### ACTIVITY
Below are records that contain pictures; transcribe the text exactly and omit the pictures.

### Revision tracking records

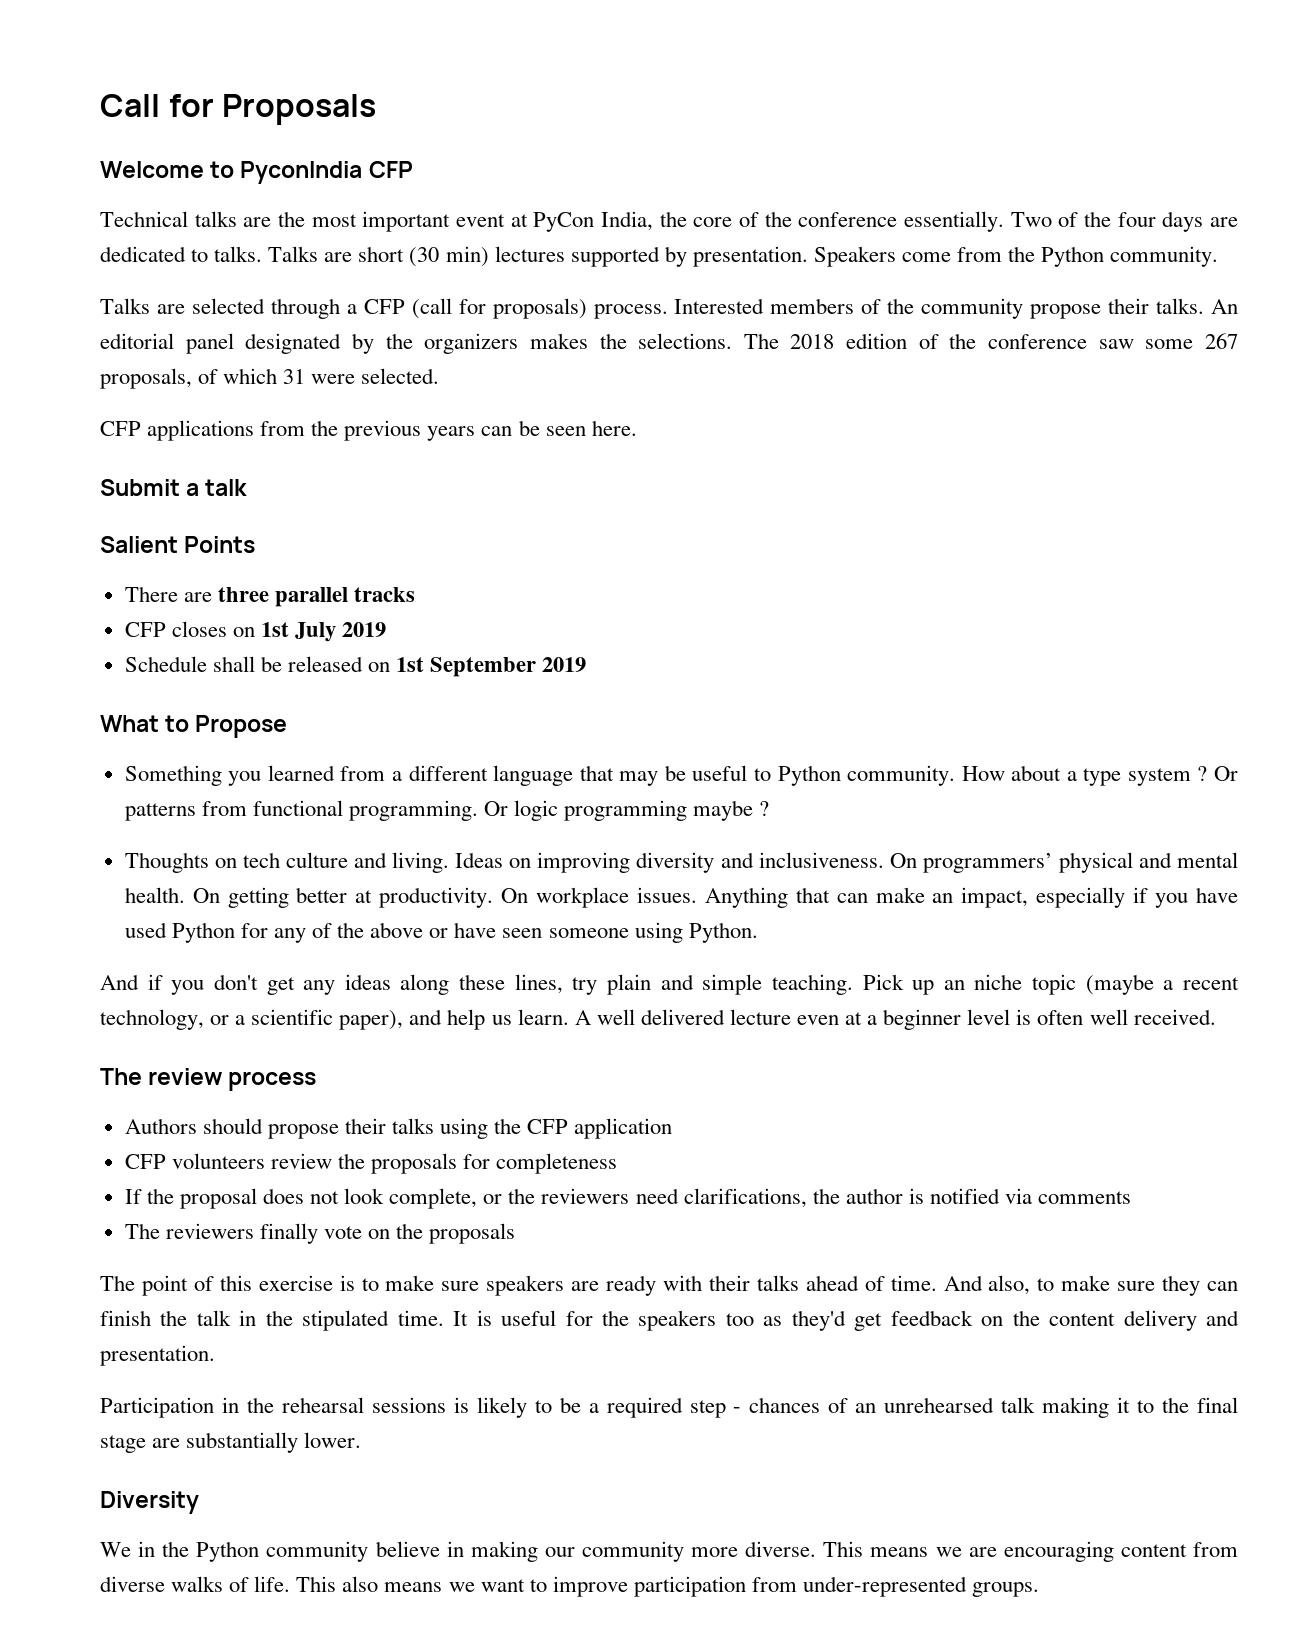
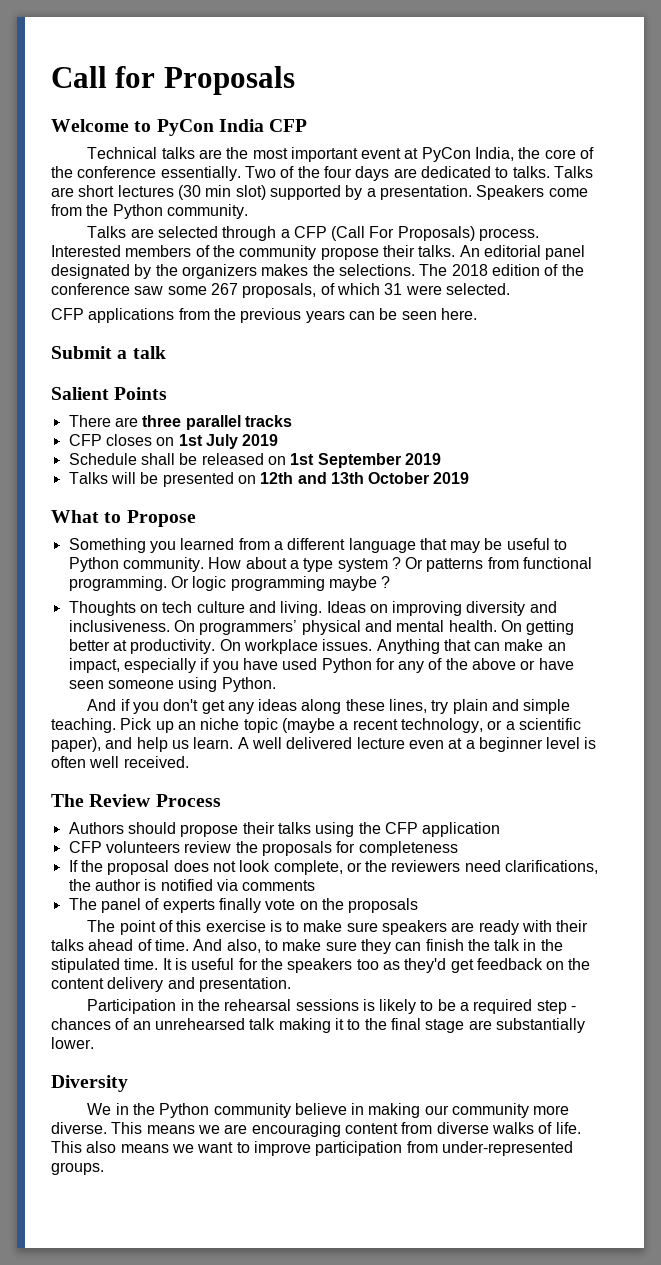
[240,161,363,184] PyconIndia -> [156,119,264,136] PyCon India
[409,246,565,267] (30 min) lectures -> [117,185,266,200] lectures (30 min slot)
(687, 256) none -> [366,188,376,197] a
[411,298,587,319] (call for proposals) -> [331,226,475,241] (Call For Proposals)
(587, 664) none -> [68,472,470,487] // Talks will be presented on 12th and 13th October 2019
[148,1068,317,1091] review process -> [89,794,221,807] Review Process
[165,1223,254,1239] reviewers -> [100,898,215,913] panel of experts

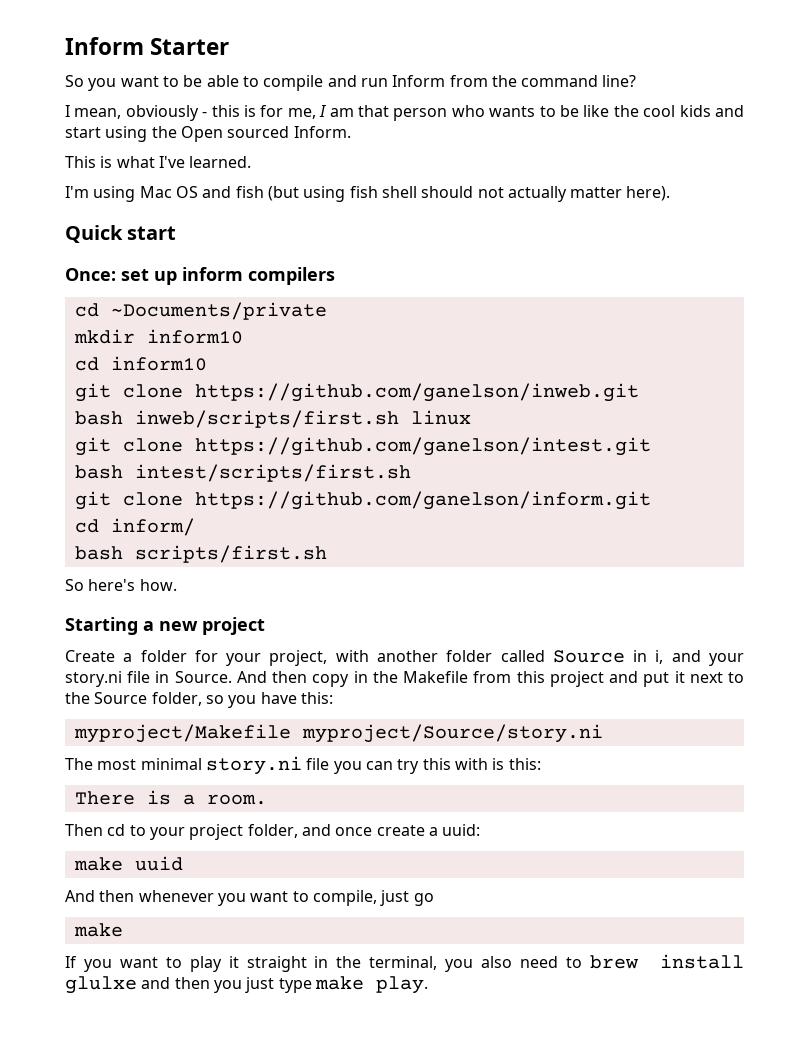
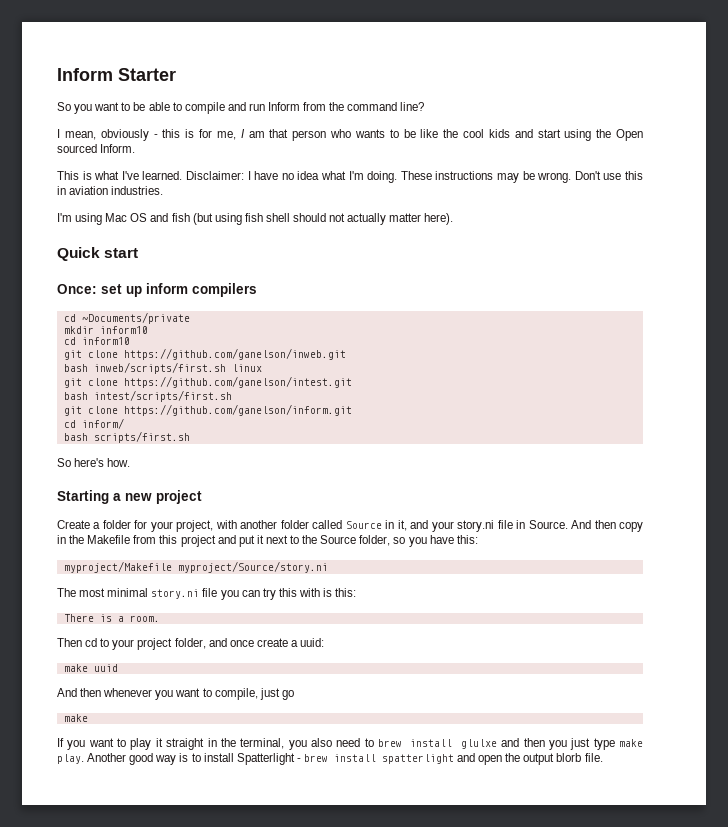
(252, 162) none -> [186,171,644,183] [57,186,164,195] Disclaimer: I have no idea what I'm doing. These instructions may be wrong. Don't use this in aviation industries.
[655,650,664,664] i, -> [397,520,407,531] it,
(428, 985) none -> [87,753,603,765] Another good way is to install Spatterlight - brew install spatterlight and open the output blorb file.

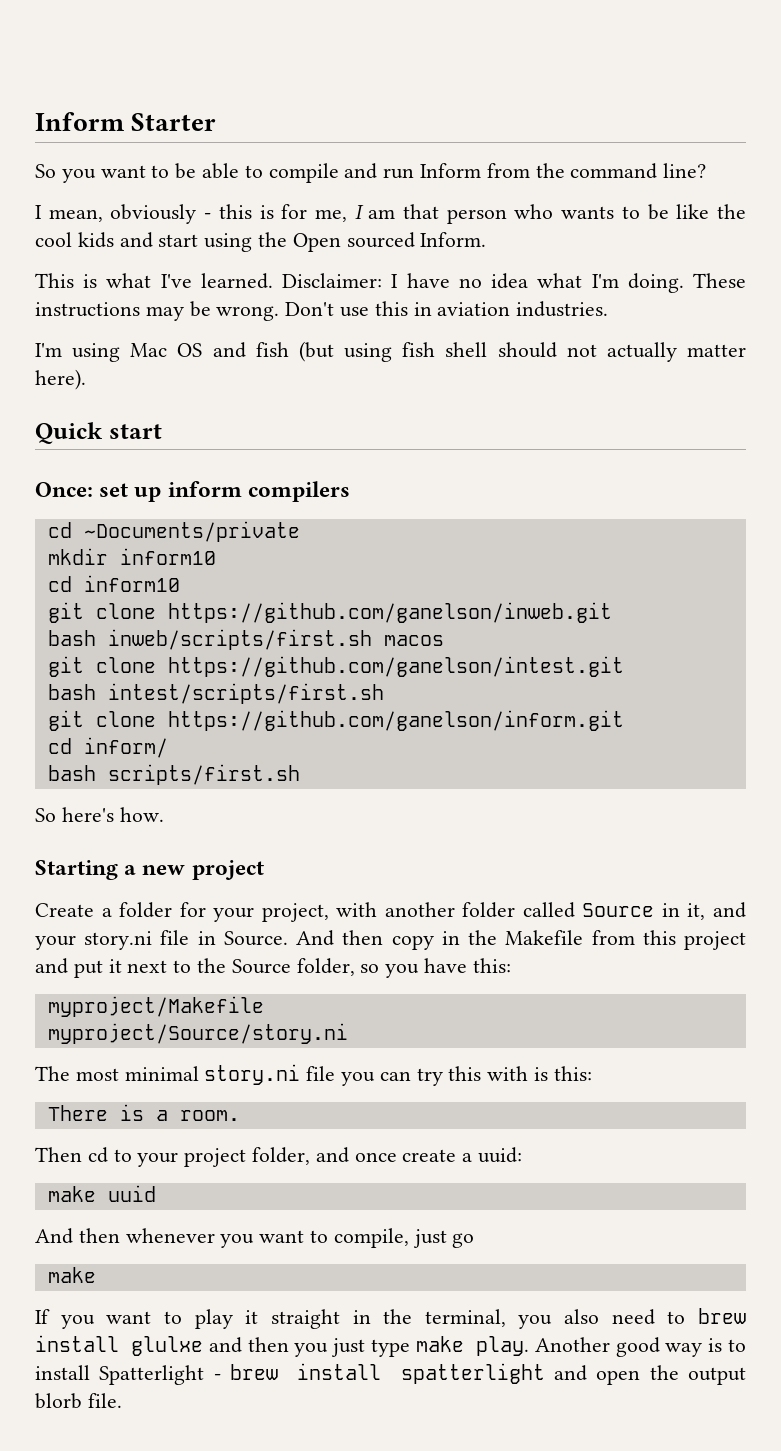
[231,364,262,372] linux -> [383,635,444,646] macos
(172, 567) none -> (264, 1006) //

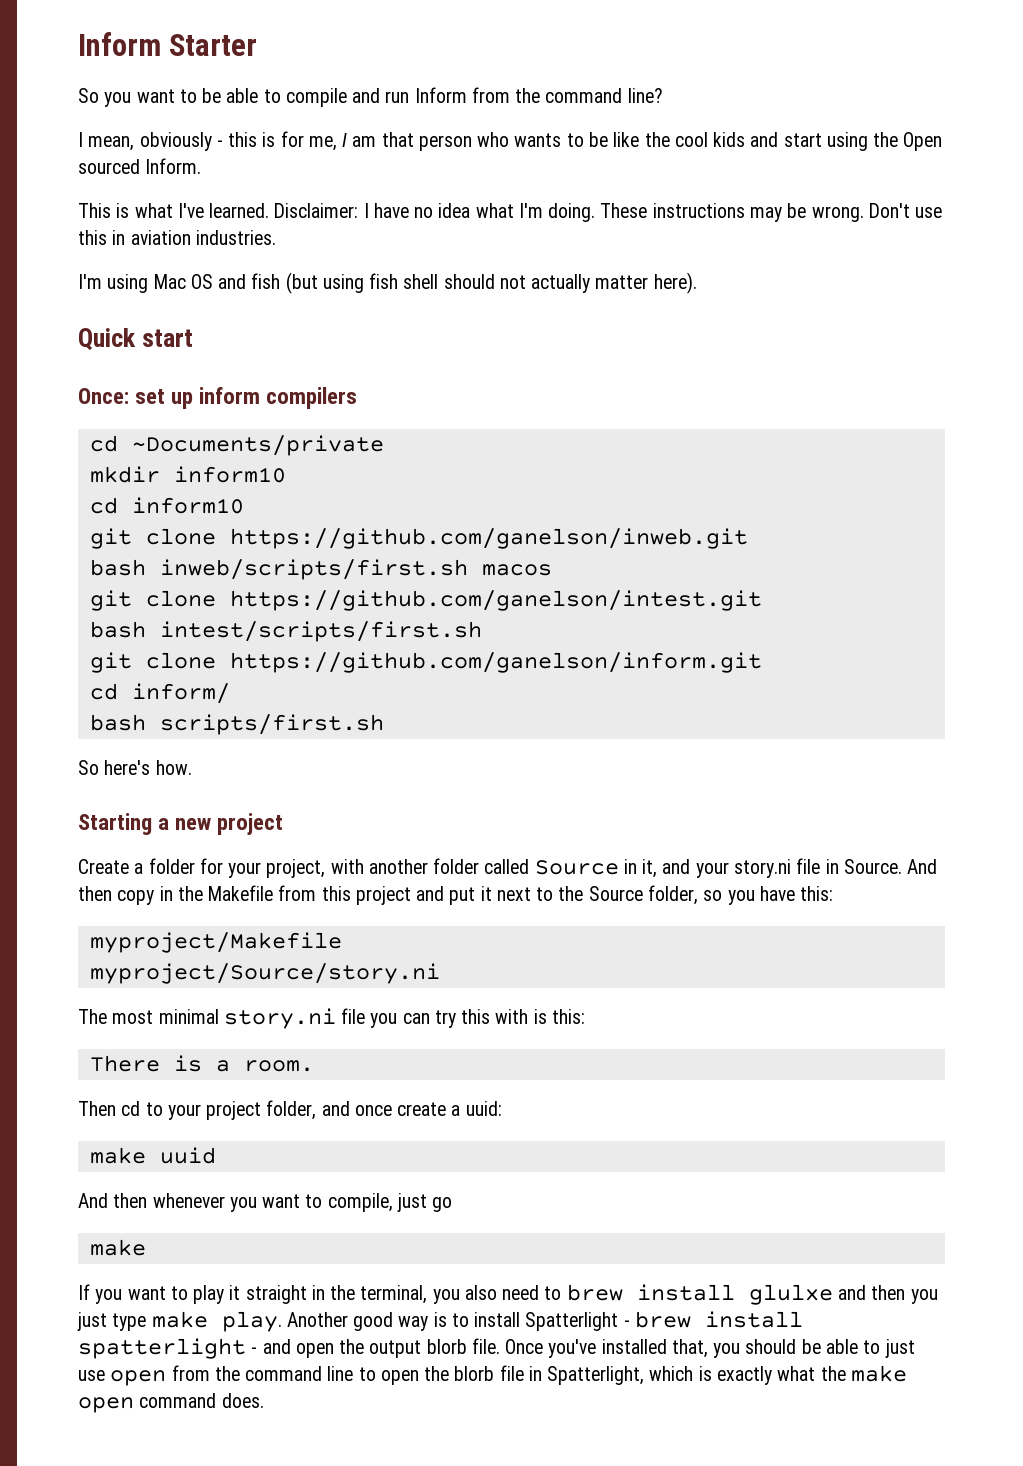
(545, 1373) none -> [251,1347,258,1354] -
(122, 1400) none -> [505,1339,915,1358] [78,1365,907,1386] [78,1393,264,1413] Once you've installed that, you should be able to just use open from the command line to open the blorb file in Spatterlight, which is exactly what the make open command does.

### TASK RESULT
[240,161,363,184] PyconIndia -> [156,119,264,136] PyCon India
[409,246,565,267] (30 min) lectures -> [117,185,266,200] lectures (30 min slot)
(687, 256) none -> [366,188,376,197] a
[411,298,587,319] (call for proposals) -> [331,226,475,241] (Call For Proposals)
(587, 664) none -> [68,472,470,487] // Talks will be presented on 12th and 13th October 2019
[148,1068,317,1091] review process -> [89,794,221,807] Review Process
[165,1223,254,1239] reviewers -> [100,898,215,913] panel of experts

(252, 162) none -> [186,171,644,183] [57,186,164,195] Disclaimer: I have no idea what I'm doing. These instructions may be wrong. Don't use this in aviation industries.
[655,650,664,664] i, -> [397,520,407,531] it,
(428, 985) none -> [87,753,603,765] Another good way is to install Spatterlight - brew install spatterlight and open the output blorb file.

[231,364,262,372] linux -> [383,635,444,646] macos
(172, 567) none -> (264, 1006) //

(545, 1373) none -> [251,1347,258,1354] -
(122, 1400) none -> [505,1339,915,1358] [78,1365,907,1386] [78,1393,264,1413] Once you've installed that, you should be able to just use open from the command line to open the blorb file in Spatterlight, which is exactly what the make open command does.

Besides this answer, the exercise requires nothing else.